Он медленно оглядел комнату. Казалось, он прислушивается к мерному тиканью часов, вдыхает ароматы чисто вымытых полов и свежих занавесок и тянет руки к залитым солнцем землям, которые ему принадлежат. В этот момент, как ни странно, он очень походил на пуританина; а еще он выглядел опасным.

– Было бы очень глупо, – медленно произнес он, – все это сейчас потерять.

Когда дверь открылась, он взял себя в руки, вновь надев маску спокойствия. Ноулз, старый, лысый дворецкий, впустил Натаниэля Барроуза и Брайана Пейджа.

Барроуз, как заметил по дороге Пейдж, был, что называется, «застегнут на все пуговицы»; он был похож на палтуса. Пейдж не узнавал в нем человека, который приходил к нему днем. Но Пейдж полагал, что виной всему неловкая атмосфера: положение ведь было хуже некуда. Взглянув на хозяев дома, Брайан пожалел, что пришел.

Адвокат с холодной формальностью поприветствовал хозяина и хозяйку, а Фарнли напрягся, словно ему предстояло драться на дуэли.

– Полагаю, – заметил Барроуз, – мы сможем скоро перейти к делу. Мистер Пейдж любезно согласился быть свидетелем, который нам так необходим…

– Ах, бросьте вы, – с усилием выговорил Пейдж. – Мы, знаете ли, не в осажденной цитадели. Вы один из самых богатых и уважаемых землевладельцев в Кенте. Услышать то, что мне только что сообщил Барроуз, – он посмотрел на Фарнли, словно не в силах был подобрать слово, – все равно, что услышать, что трава красная, а вода течет вверх. В глазах большинства людей это просто фарс. Неужели вам необходимо занимать оборонительную позицию?

Фарнли медленно заговорил.

– Действительно, – кивнул он. – Полагаю, я дурак.

– Ты дурак, – согласилась Молли. – Спасибо, Брайан.

– Старина Марри… – отрешенно произнес Фарнли. – Вы видели его, Барроуз?

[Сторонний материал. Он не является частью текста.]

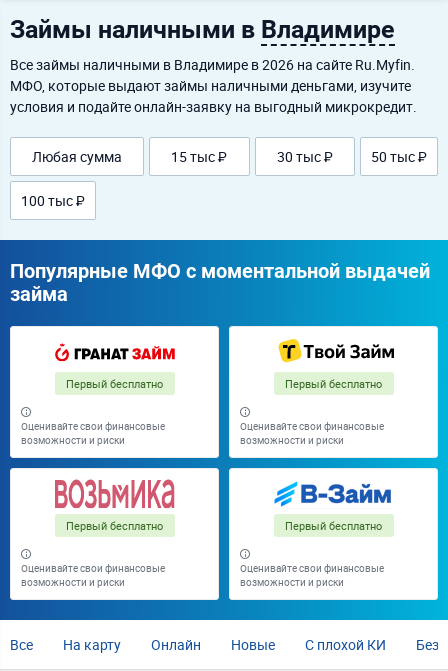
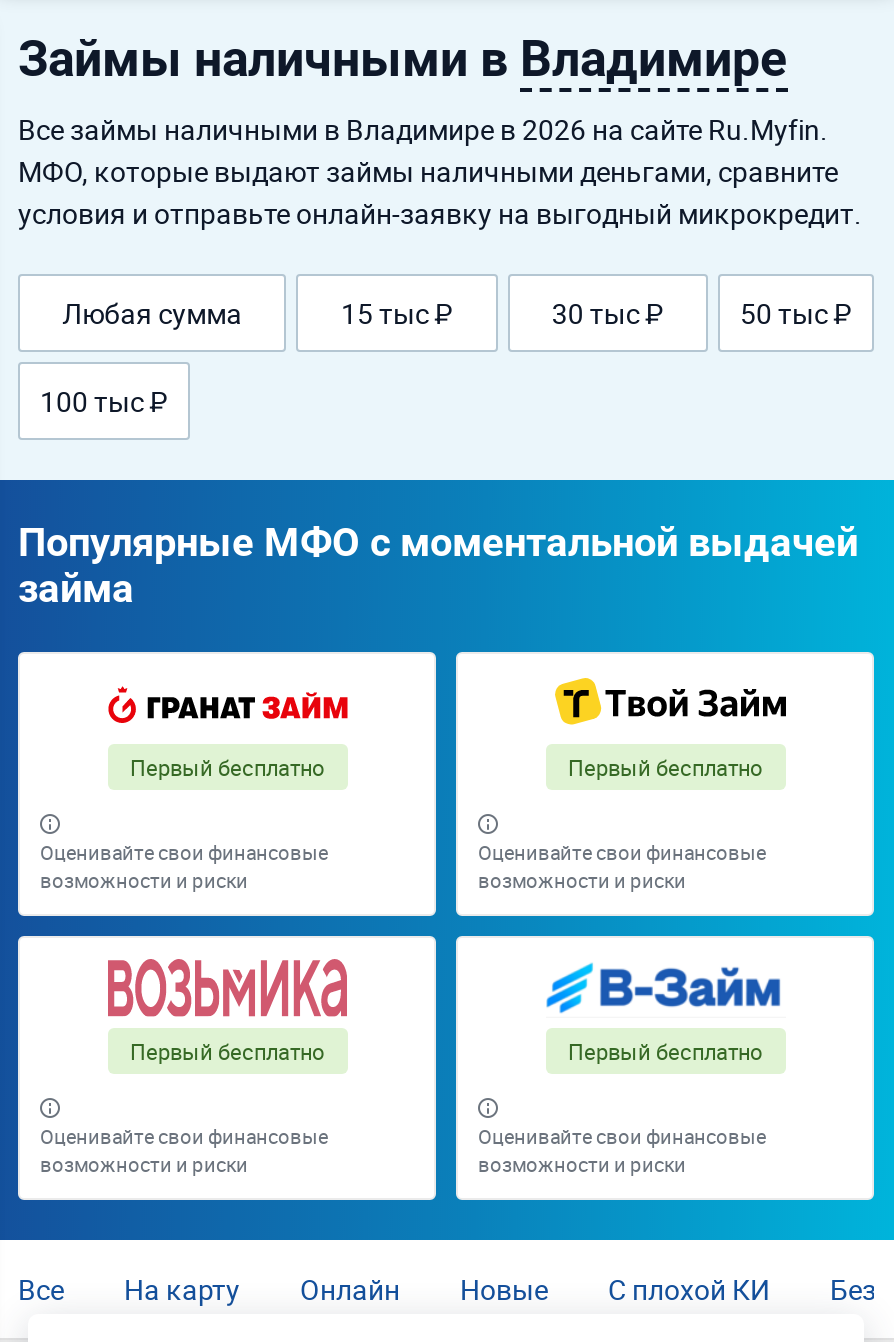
- МФО, которые выдают займы наличными деньгами, изучите
+ МФО, которые выдают займы наличными деньгами, сравните

- условия и подайте онлайн-заявку на выгодный микрокредит.
+ условия и отправьте онлайн-заявку на выгодный микрокредит.
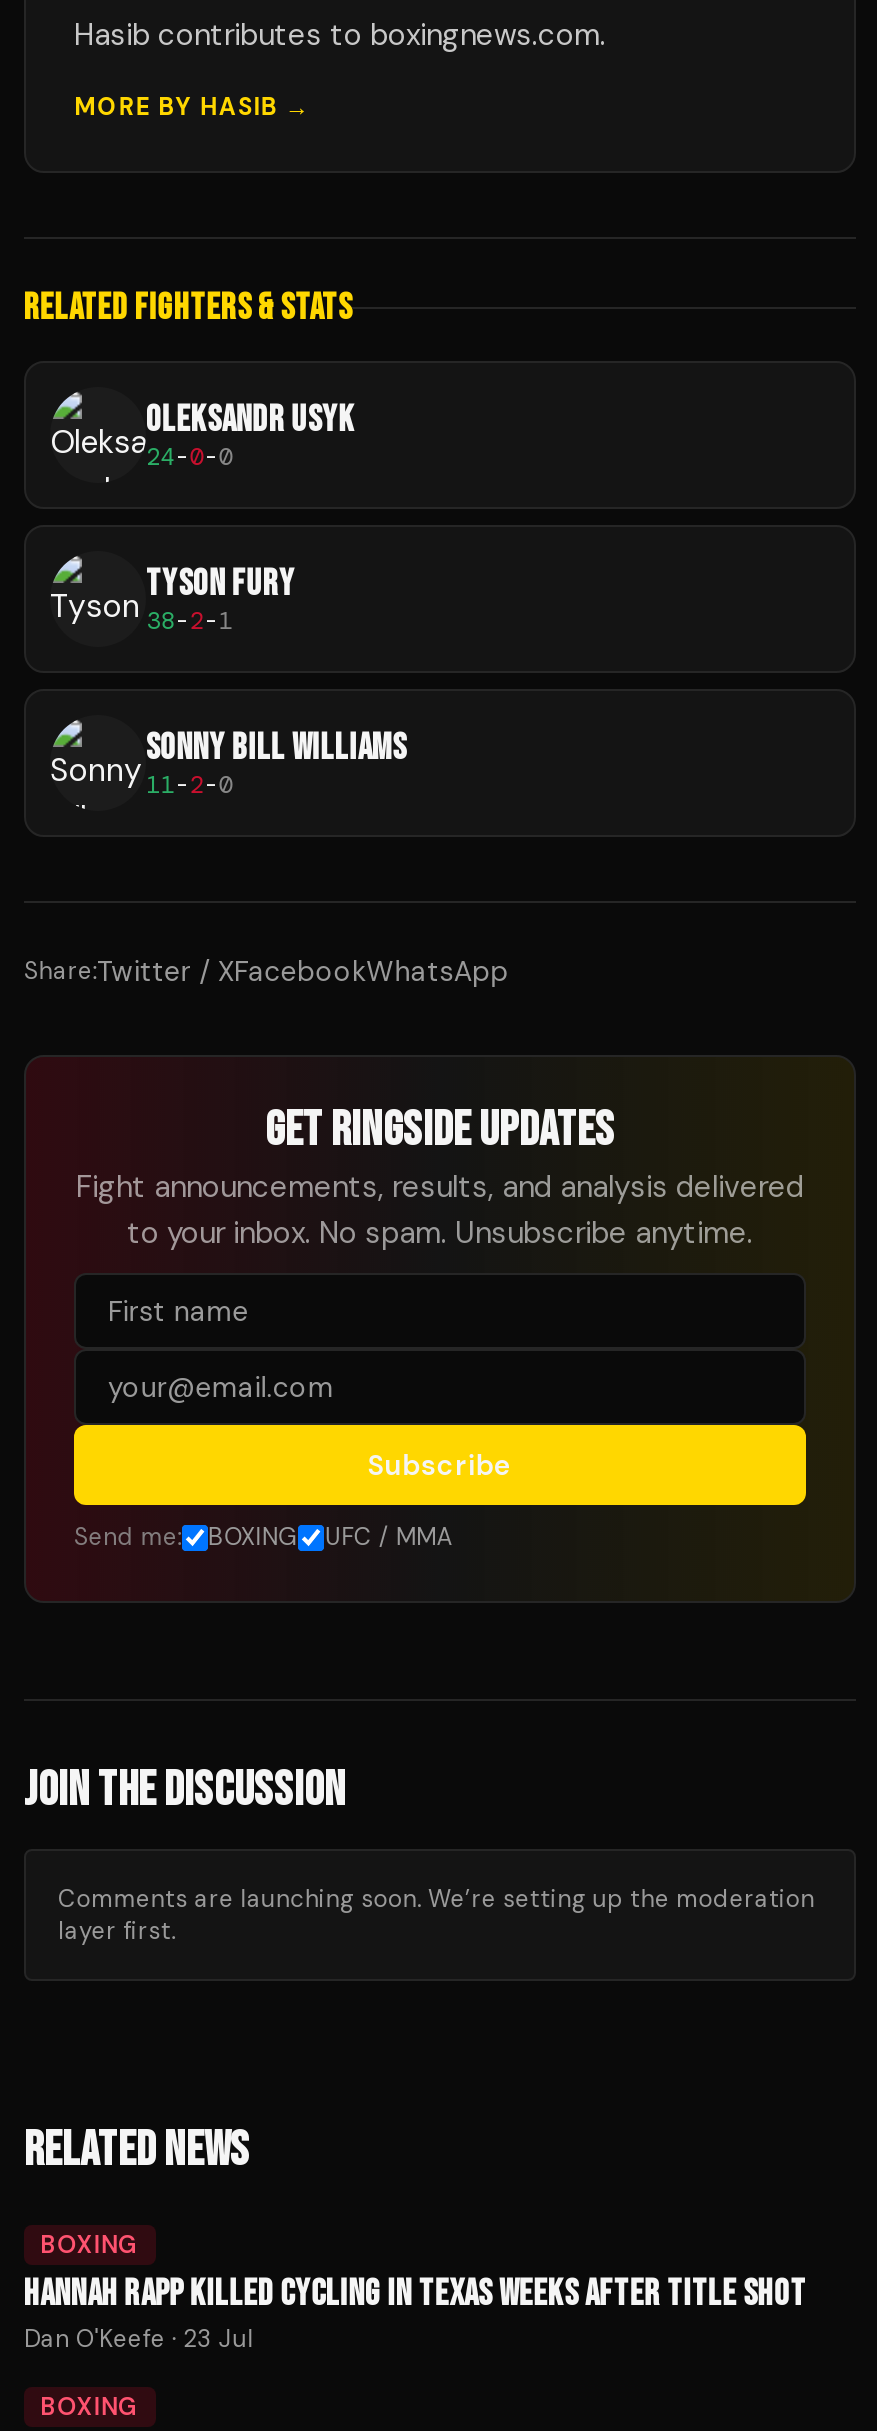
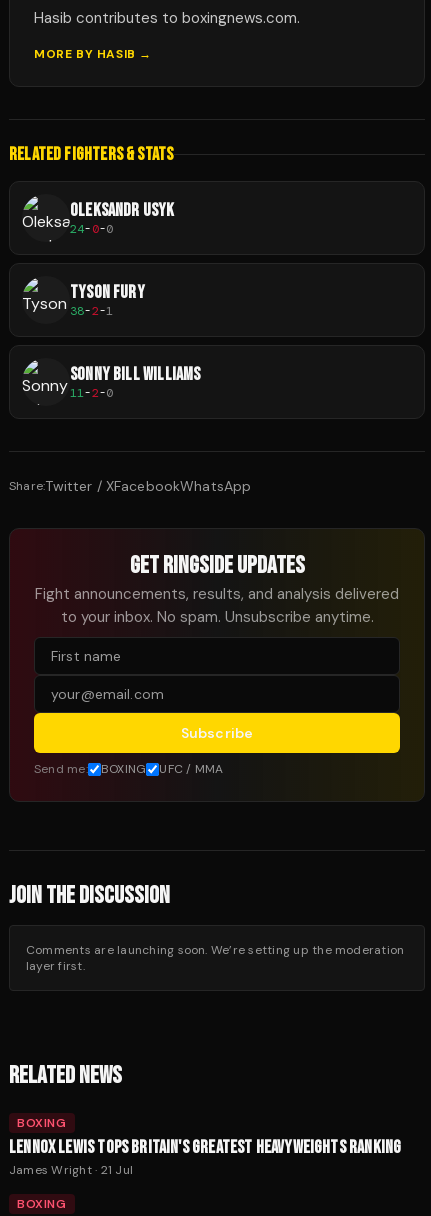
- HANNAH RAPP KILLED CYCLING IN TEXAS WEEKS AFTER TITLE SHOT
- Dan O'Keefe · 23 Jul
+ LENNOX LEWIS TOPS BRITAIN'S GREATEST HEAVYWEIGHTS RANKING
+ James Wright · 21 Jul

– Только мельком, сэр Джон. Неофициально. Он нейтрален. Его позиция заключается в том, что он должен провести испытание; а пока он ничего не говорит.

– Он очень изменился?

Барроуз оживился:

– Не очень. Он стал старше, менее подвижным и более угрюмым, и борода у него поседела. Раньше…

– Раньше, – вздохнул Фарнли. – Господи, но… – Что-то мелькнуло у него в голове. – Я только вот о чем хочу вас спросить. У вас нет причин подозревать, что Марри подкуплен? Погодите! Я знаю, что это отвратительно. Старина Марри всегда был кристально честен. Но мы не виделись с ним двадцать пять лет. Это долгий срок. Я изменился. Тут не может быть нечестной игры?

– Можете быть уверены, что нет, – мрачно произнес Барроуз. – По-моему, мы уже это обсудили. Конечно, это было первым, что пришло мне в голову; но, обдумав шаги, которые мы предприняли, вы сами убедились в честных намерениях мистера Марри. Разве нет?[1]

– Да, полагаю, вы правы.

– Тогда позвольте спросить: почему вы сейчас задаете этот вопрос?